▸ TASK INPUT
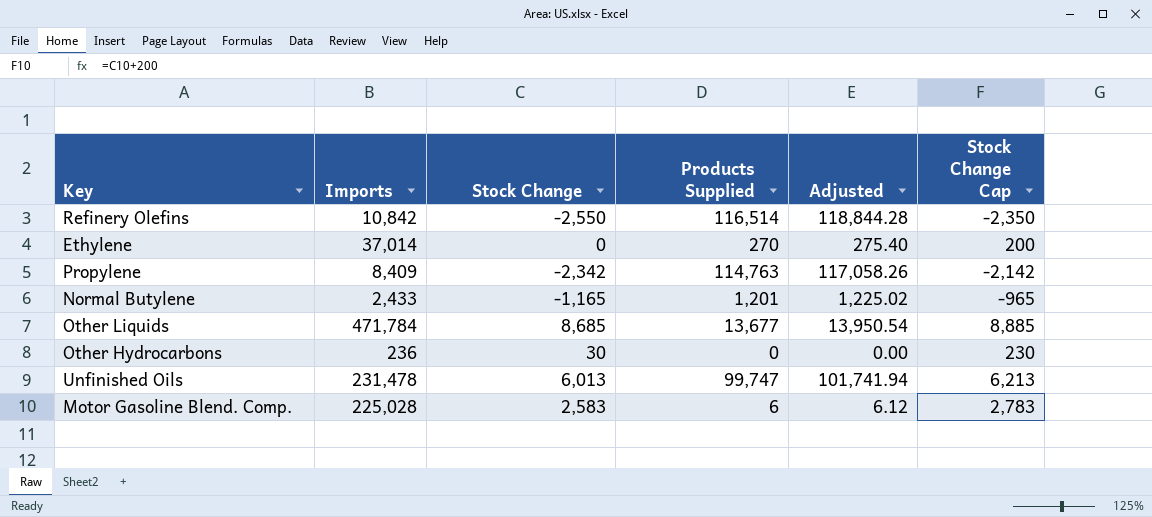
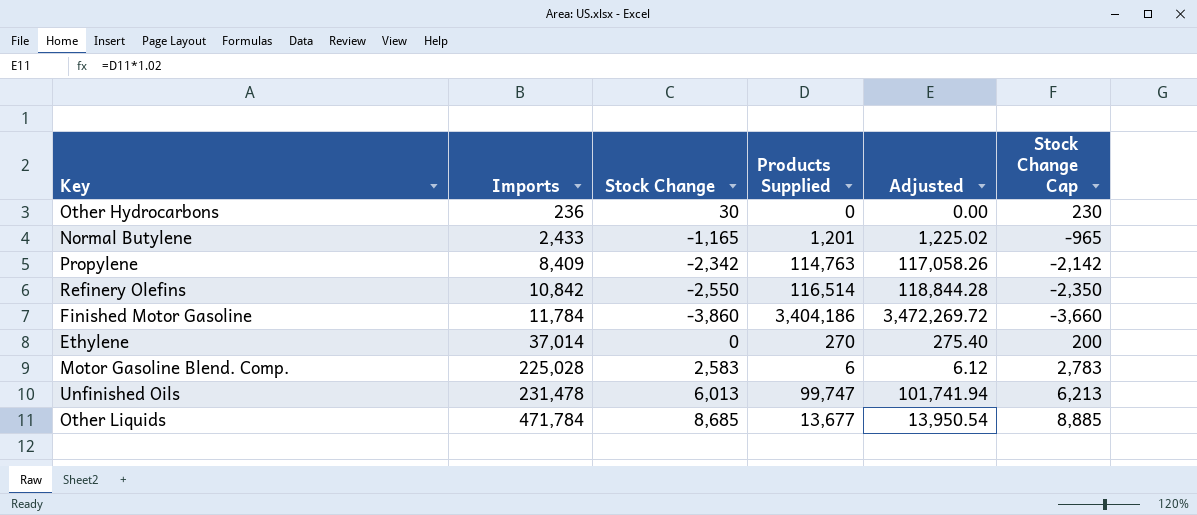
row order: none -> Imports ascending
row Finished Motor Gasoline: none -> 11,784 | -3,860 | 3,404,186 | 3,472,269.72 | -3,660

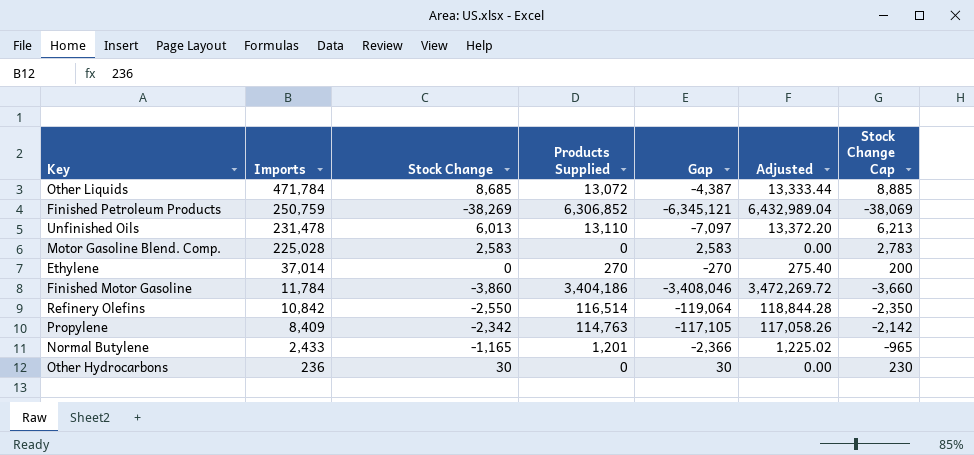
row order: Imports ascending -> Imports descending
column Gap | formula: none -> [Stock Change] - [Products Supplied]
Other Liquids | Products Supplied: 13,677 -> 13,072
Other Liquids | Adjusted: 13,950.54 -> 13,333.44
row Finished Petroleum Products: none -> 250,759 | -38,269 | 6,306,852 | -6,345,121 | 6,432,989.04 | -38,069
Unfinished Oils | Products Supplied: 99,747 -> 13,110
Unfinished Oils | Adjusted: 101,741.94 -> 13,372.20
Motor Gasoline Blend. Comp. | Products Supplied: 6 -> 0
Motor Gasoline Blend. Comp. | Adjusted: 6.12 -> 0.00

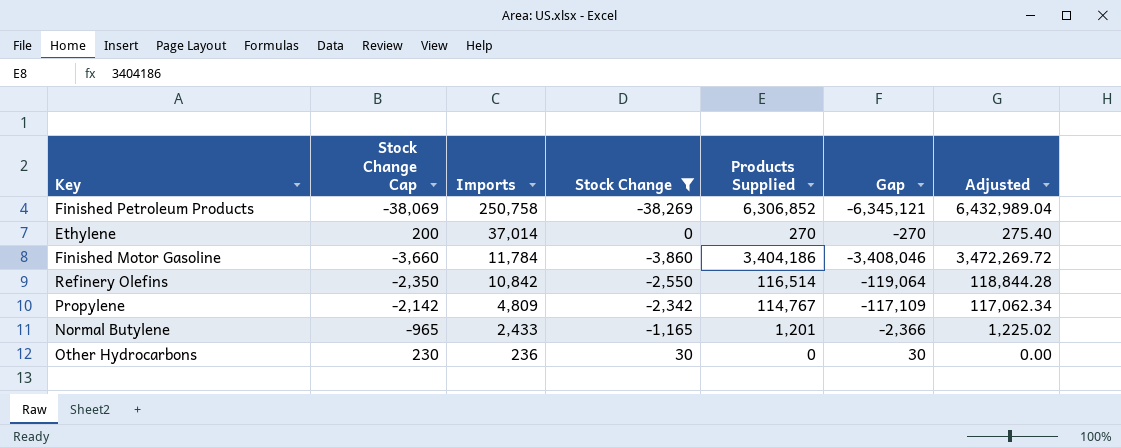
filter: none -> Stock Change <= 30
column Stock Change Cap | position: 7 -> 2
Finished Petroleum Products | Imports: 250,759 -> 250,758
Propylene | Imports: 8,409 -> 4,809
Propylene | Products Supplied: 114,763 -> 114,767
Propylene | Gap: -117,105 -> -117,109
Propylene | Adjusted: 117,058.26 -> 117,062.34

▸ WHAT IS REQUIRED
Your answer must be an exact copy of the records, without the pictures.

▸ OUTPUT
row order: none -> Imports ascending
row Finished Motor Gasoline: none -> 11,784 | -3,860 | 3,404,186 | 3,472,269.72 | -3,660

row order: Imports ascending -> Imports descending
column Gap | formula: none -> [Stock Change] - [Products Supplied]
Other Liquids | Products Supplied: 13,677 -> 13,072
Other Liquids | Adjusted: 13,950.54 -> 13,333.44
row Finished Petroleum Products: none -> 250,759 | -38,269 | 6,306,852 | -6,345,121 | 6,432,989.04 | -38,069
Unfinished Oils | Products Supplied: 99,747 -> 13,110
Unfinished Oils | Adjusted: 101,741.94 -> 13,372.20
Motor Gasoline Blend. Comp. | Products Supplied: 6 -> 0
Motor Gasoline Blend. Comp. | Adjusted: 6.12 -> 0.00

filter: none -> Stock Change <= 30
column Stock Change Cap | position: 7 -> 2
Finished Petroleum Products | Imports: 250,759 -> 250,758
Propylene | Imports: 8,409 -> 4,809
Propylene | Products Supplied: 114,763 -> 114,767
Propylene | Gap: -117,105 -> -117,109
Propylene | Adjusted: 117,058.26 -> 117,062.34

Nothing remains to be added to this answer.